A Hong Kong permanent resident and US citizen who was jailed for life in China in May for espionage posed as a philanthropist to snoop for information, the Ministry of State Security said on Monday.
John Shing-wan Leung, 78, was sentenced in May, two years after his arrest in Suzhou, in the eastern province of Jiangsu. The Suzhou court also issued a fine of 500,000 yuan (US$72,000) but further details were not released until now.

The ministry said Leung, also known as Liang Chengyun, was caught after he used many false identity documents to travel to the mainland via Hong Kong in 2020, when international flights were halted by Covid-19.

According to the case against Leung, he was sent to China by an unnamed US spy agency that was in a hurry to obtain information. During his visits to the mainland, Leung frequently took part in social activities, the ministry said.

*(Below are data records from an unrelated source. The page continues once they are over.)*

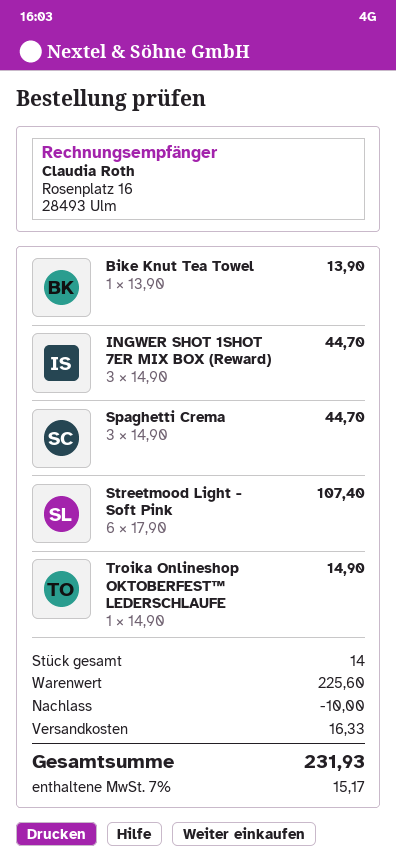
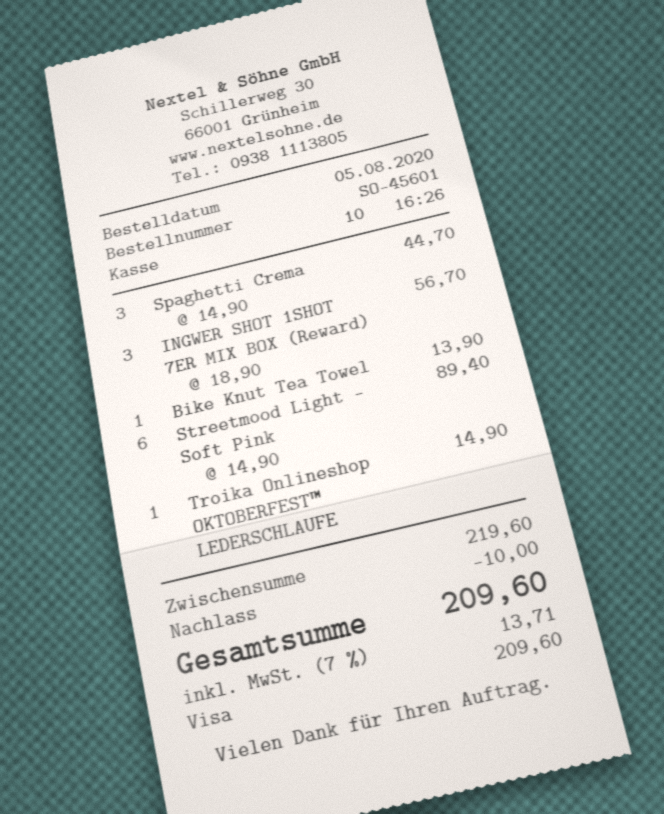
INGWER SHOT 1SHOT 7ER MIX BOX (Reward): 3 x 14.90 = 44.70 -> 3 x 18.90 = 56.70
Streetmood Light - Soft Pink: 6 x 17.90 = 107.40 -> 6 x 14.90 = 89.40
subtotal: 225.60 -> 219.60
shipping: 16.33 -> none
tax: 7% = 15.17 -> 7% = 13.71
total: 231.93 -> 209.60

Hong Kong-born Leung opened a restaurant in the US in 1983 and was approached three years later by American espionage personnel who asked for his cooperation. He signed an official contract in 1989 and was paid US$1,000 a month as an informant, it said.

The US government helped to create a new identity for Leung, which included faking his resume to include attendance at a university in England, working as an official for the United Nations, and taking part in the Vietnam war, the ministry said.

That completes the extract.